*Records supplied*
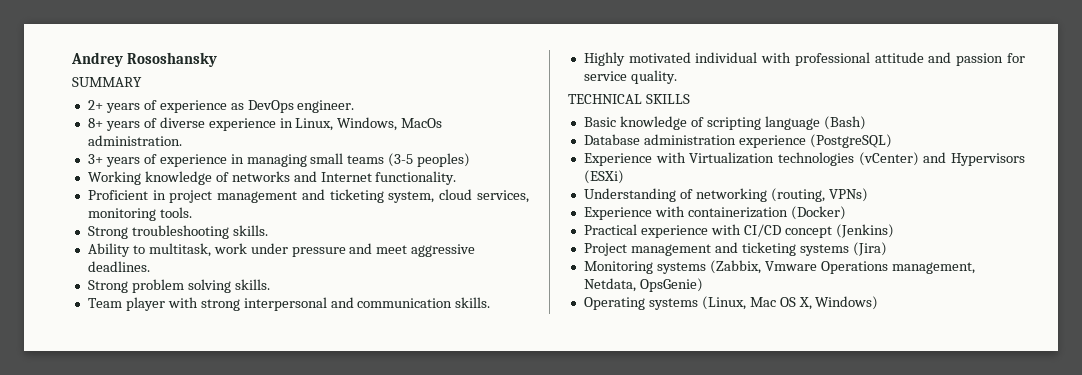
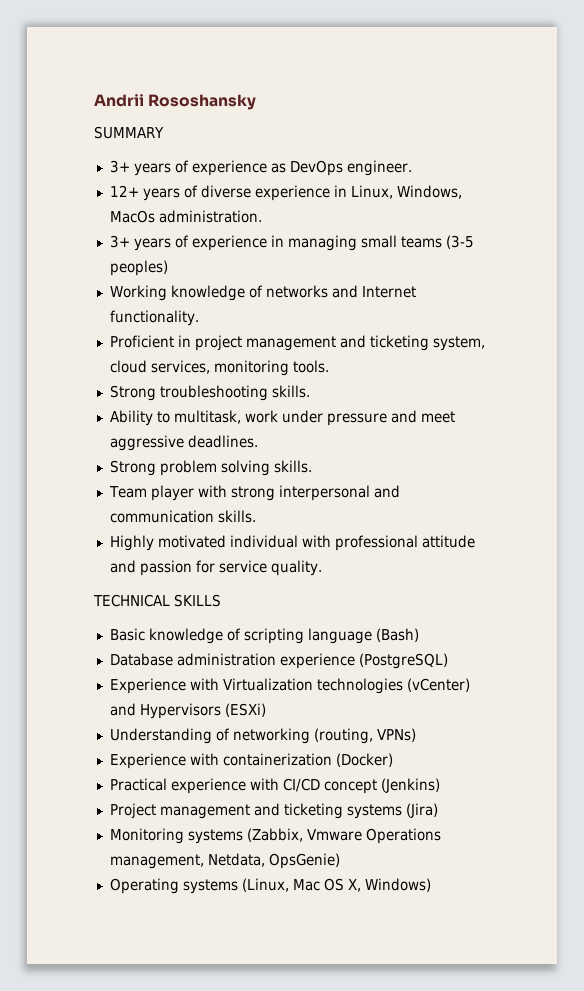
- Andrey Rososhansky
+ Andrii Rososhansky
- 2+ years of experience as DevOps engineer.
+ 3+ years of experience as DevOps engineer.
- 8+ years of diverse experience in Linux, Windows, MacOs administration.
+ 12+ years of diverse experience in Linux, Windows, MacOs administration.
---
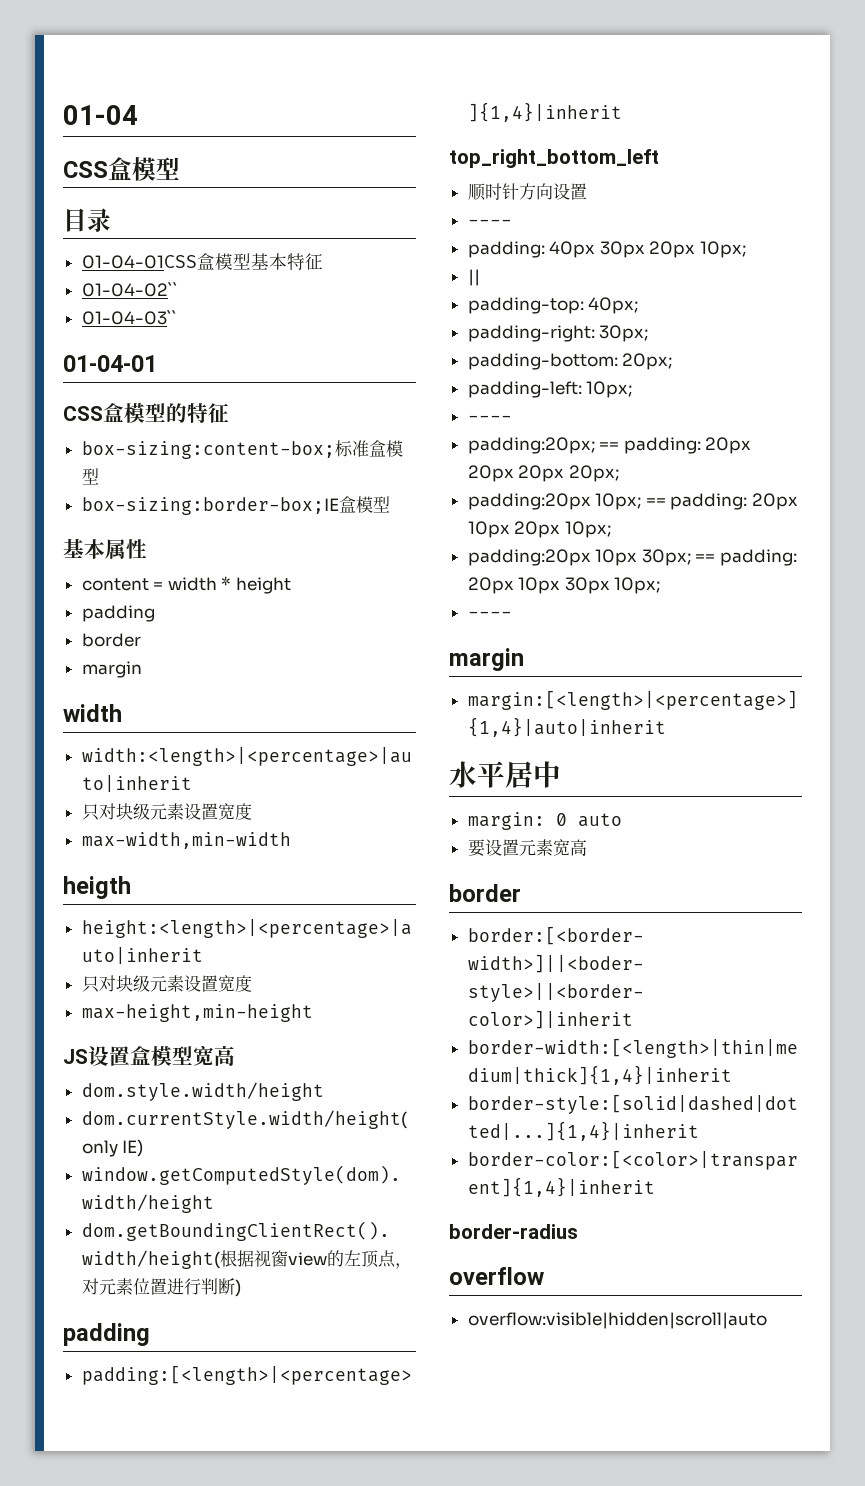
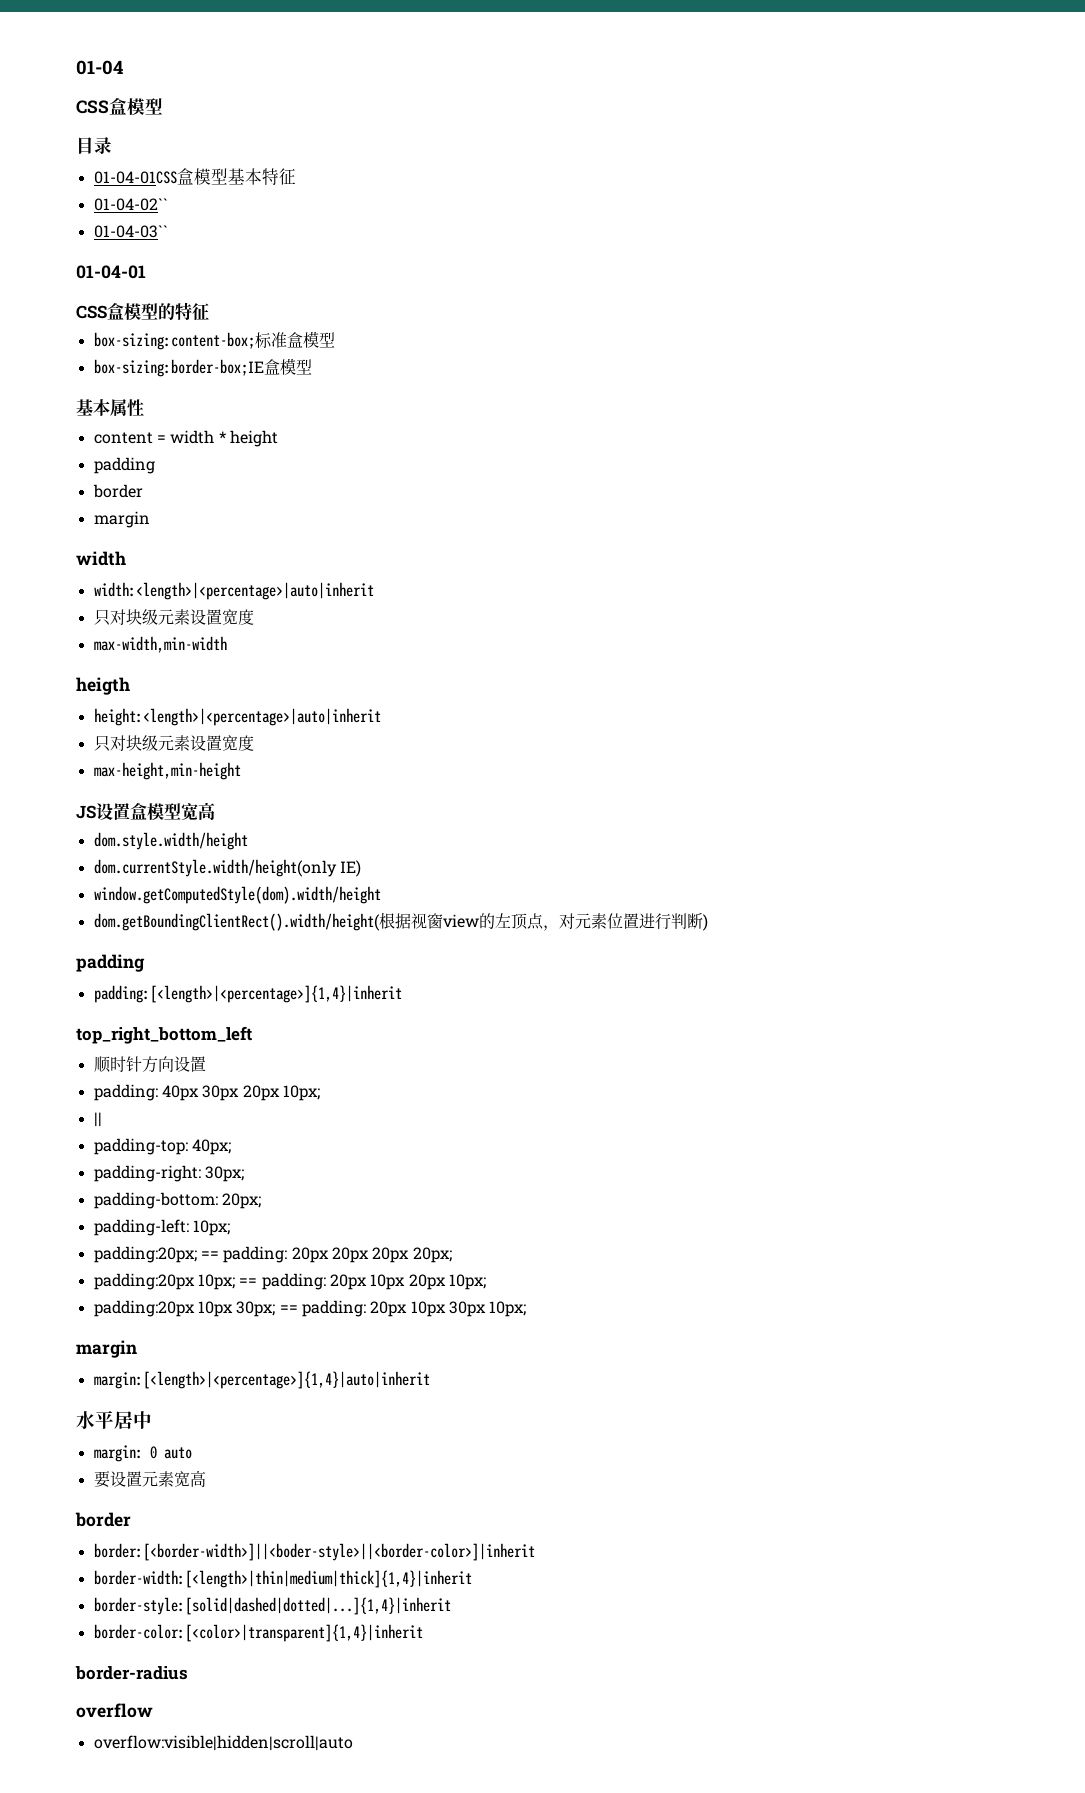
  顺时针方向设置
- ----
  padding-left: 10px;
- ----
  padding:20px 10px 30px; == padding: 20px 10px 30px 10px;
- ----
* * *
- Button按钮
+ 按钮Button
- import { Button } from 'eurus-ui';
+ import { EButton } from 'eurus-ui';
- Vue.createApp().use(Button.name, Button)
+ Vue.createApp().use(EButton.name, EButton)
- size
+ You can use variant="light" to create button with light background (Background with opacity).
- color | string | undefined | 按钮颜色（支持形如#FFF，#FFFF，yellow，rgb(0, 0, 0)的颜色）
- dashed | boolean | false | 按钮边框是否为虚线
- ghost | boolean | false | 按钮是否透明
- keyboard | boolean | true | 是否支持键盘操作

*Exercise aim*
Of the lines above, retype only those from the line containing "- Andrey Rososhansky" through the line containing "12+ years of", including both, exactly.

*Answer box*
- Andrey Rososhansky
+ Andrii Rososhansky
- 2+ years of experience as DevOps engineer.
+ 3+ years of experience as DevOps engineer.
- 8+ years of diverse experience in Linux, Windows, MacOs administration.
+ 12+ years of diverse experience in Linux, Windows, MacOs administration.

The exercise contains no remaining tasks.